Bank of England Rate Cut Still on the Cards for August?

Bank of England interest rate cut coming

It’s not just consumers who are feeling uncertain over making major financial commitments since the UK voted to exit the European Union. A recent survey by the Bank of England (BOE) shows that businesses up and down the country are feeling uncertain over what’s going to happen in the UK in the next 12 months now the country is no longer part of the EU.

The regional agents survey was conducted both before and after the referendum, capturing the mood since Brexit became reality. Businesses who spoke with BOE agents – described as the eyes and ears of the central bank – expressed a marked increase in uncertainty after the vote.

“A majority of firms spoken with did not expect a near-term impact from the result on their investment or staff hiring plans,” the survey read. “But around a third of contacts thought there would be some negative impact on those plans over the next twelve months.”

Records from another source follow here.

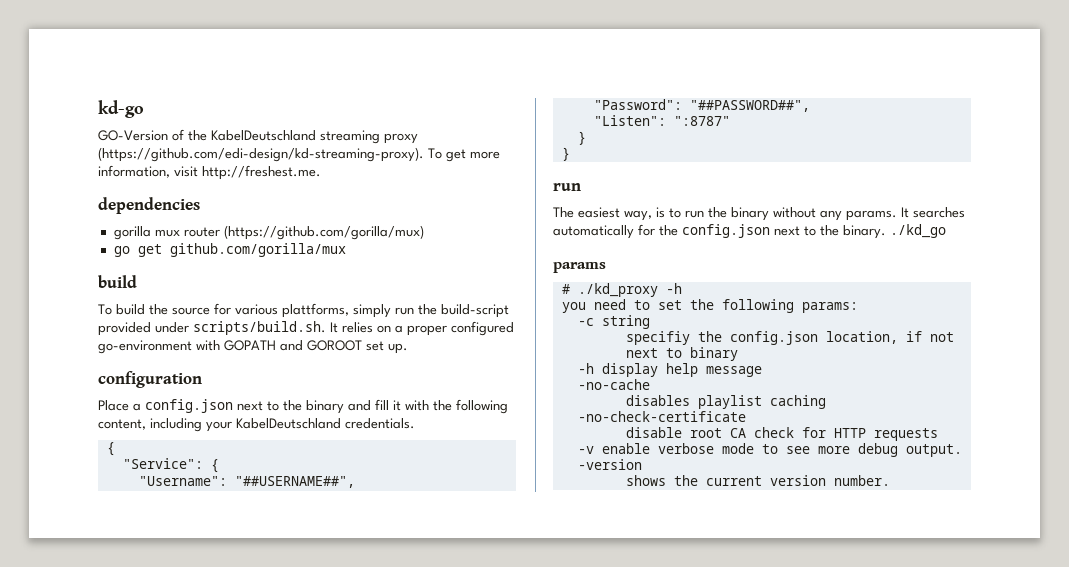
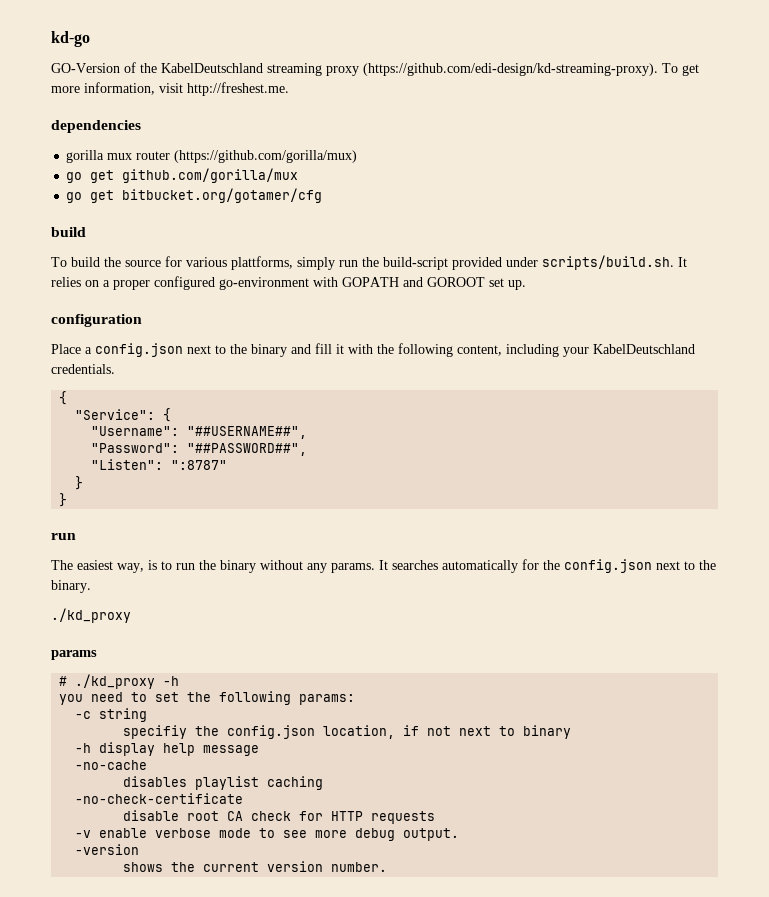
(346, 250) none -> [66,188,323,203] // go get bitbucket.org/gotamer/cfg
[890,224,946,238] ./kd_go -> [51,608,131,623] // ./kd_proxy

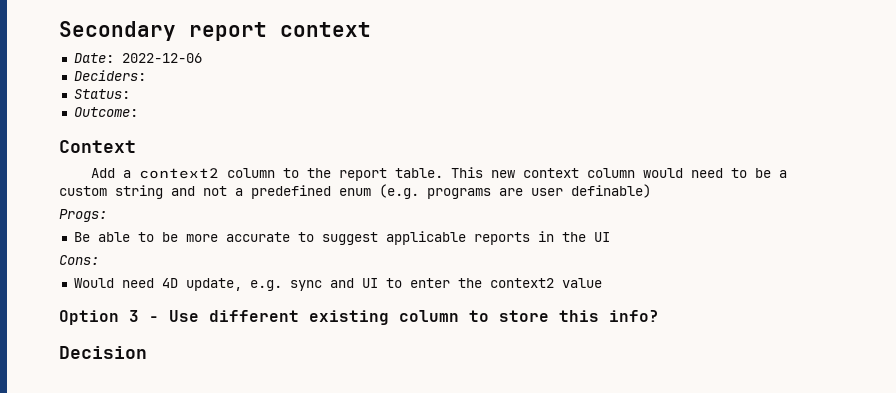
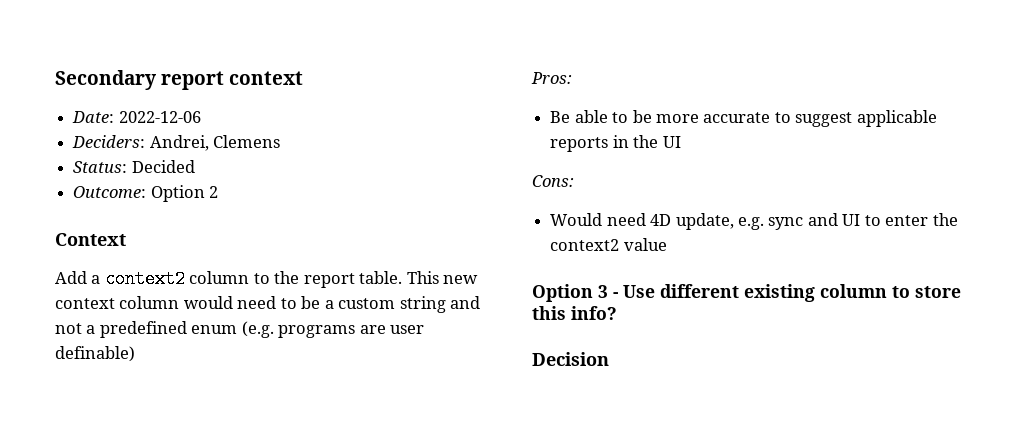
(146, 75) none -> [149,135,281,151] Andrei, Clemens
(130, 94) none -> [131,160,195,173] Decided
(138, 112) none -> [150,185,219,202] Option 2
[59,209,107,222] Progs: -> [531,72,572,84] Pros:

While there was a clear positive message that firms are keeping current plans in place the uncertainty over the longer-term was less positive. Businesses are similar to consumers, if they’re worried or feeling poorer then they curb their spending. That suggests any new business plans might not contain as much investment as previous plans.

Despite the notes of optimism from UK businesses, economists are still expecting BOE governor Mark Carney to announce some form of stimulus when the central bank meets in August. The Bank surprised financial markets and analysts in July when it voted 8-1 to keep interest rates on hold. A rate cut had been widely expected following comments from Governor Carney that the Bank should do what it can to support the UK economy following the shock of the Brexit vote.

Howard Archer, chief UK economist at IHS Global Insight, said: “While there may be some relief that the economy may have dodged an immediate sharp slowdown from the Brexit vote, the danger is still very much there given the major uncertainty that is apparent – and there seems a compelling case for the Bank of England to deliver a substantial package of measures at its August meeting to try and bolster business and consumer confidence.”

If the Bank does vote for a rate cut when it next meets in August, it should give a boost to borrowing and spending as borrowing rates on things like mortgages and loans tend to fall when the central bank cuts ‘Bank Rate’ as it is known. ‘Bank Rate’ currently stands at a record low of 0.5% with expectations for it to be cut to 0.25% as well as additional action that will help support the economy, bolster confidence and encourage spending and investment.

When businesses limit their spending that doesn’t just mean they don’t have the funds to invest in new machinery, premises or training it also means they’re less likely to raise wages or employ more staff. That’s not good news for regular, working Britons, so a rate cut and additional central bank action would support both businesses and consumers.

And, if mortgage rates fall further that would also be a boost to the housing market as if would make buying a house more affordable. Good news for those in a solid financial position and the desire to buy a home in these uncertain times.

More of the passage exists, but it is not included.